Your task = The task calls for each line of the records below in which the word "职业能力倾向测试" appears.

Supplied information =

[Start of section]

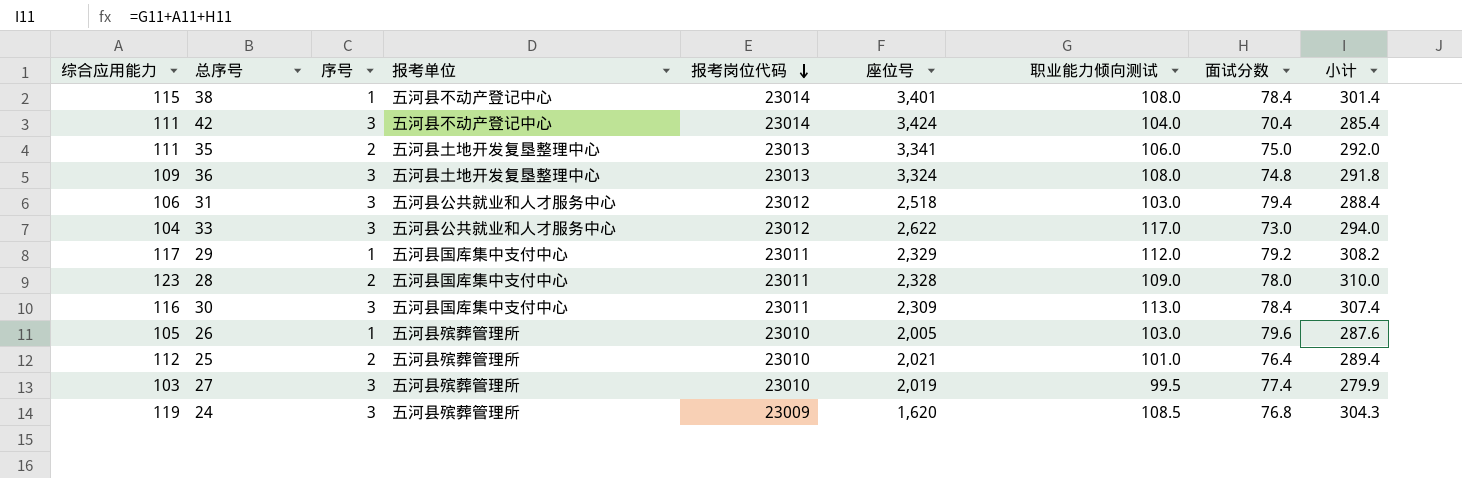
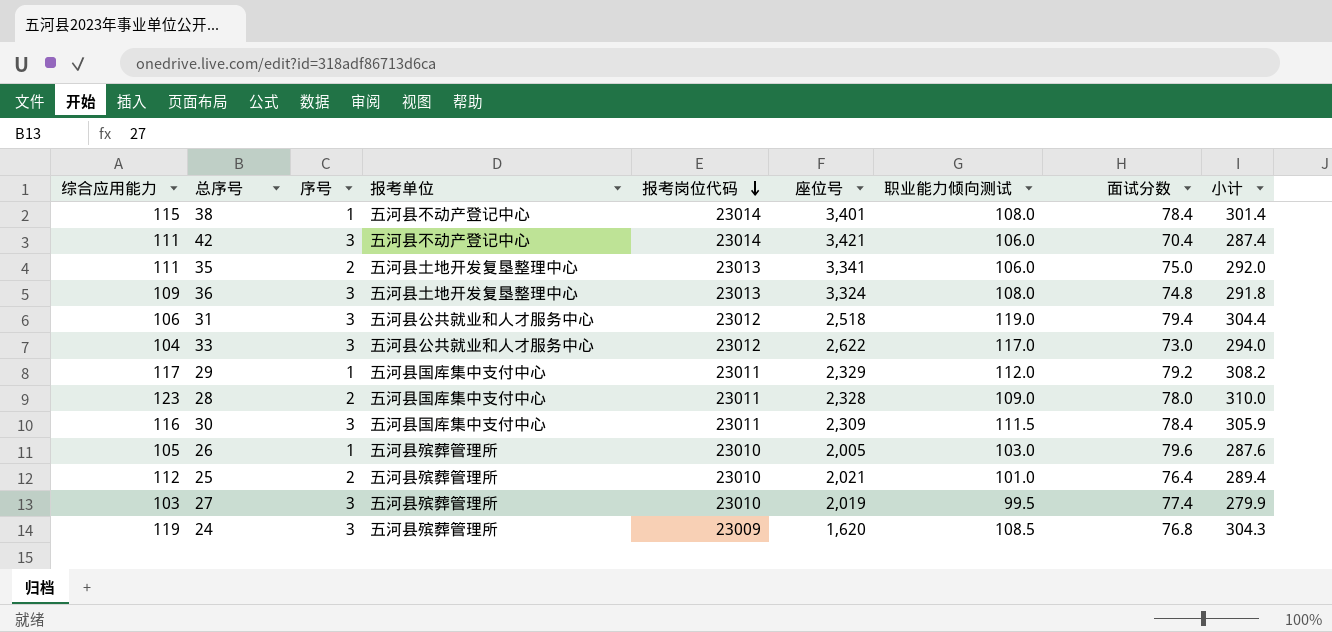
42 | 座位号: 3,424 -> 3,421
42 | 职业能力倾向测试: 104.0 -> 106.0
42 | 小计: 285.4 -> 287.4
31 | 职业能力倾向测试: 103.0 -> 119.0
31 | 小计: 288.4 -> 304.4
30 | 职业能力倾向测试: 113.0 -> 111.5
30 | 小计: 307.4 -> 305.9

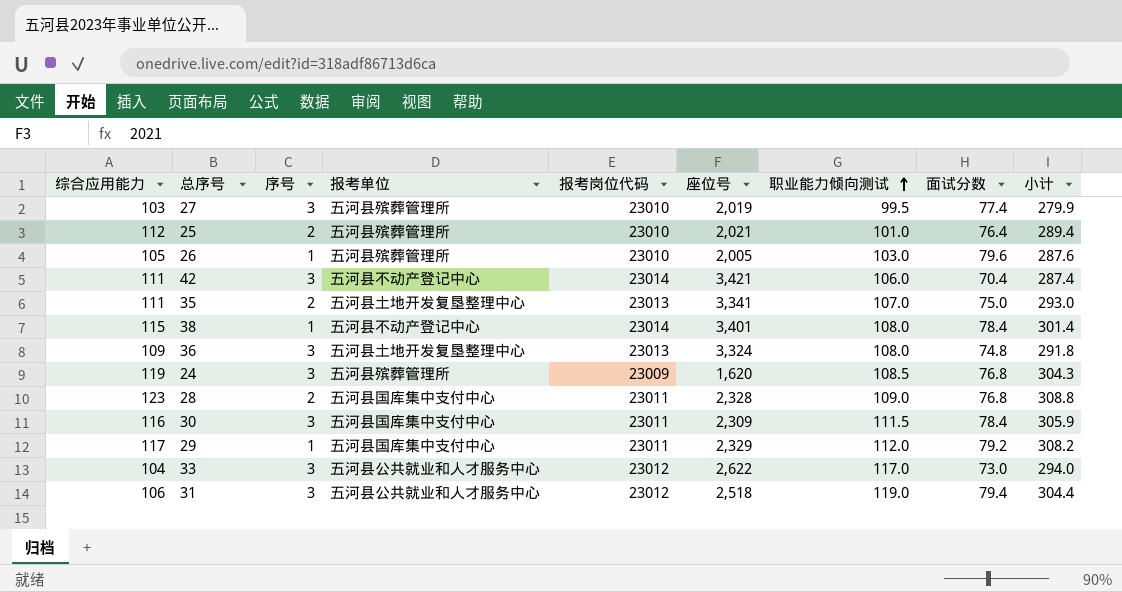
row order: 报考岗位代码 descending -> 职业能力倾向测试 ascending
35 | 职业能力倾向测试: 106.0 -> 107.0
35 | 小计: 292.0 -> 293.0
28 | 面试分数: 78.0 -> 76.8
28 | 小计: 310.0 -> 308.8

[End of section]

Response to this exercise =
42 | 职业能力倾向测试: 104.0 -> 106.0
31 | 职业能力倾向测试: 103.0 -> 119.0
30 | 职业能力倾向测试: 113.0 -> 111.5
row order: 报考岗位代码 descending -> 职业能力倾向测试 ascending
35 | 职业能力倾向测试: 106.0 -> 107.0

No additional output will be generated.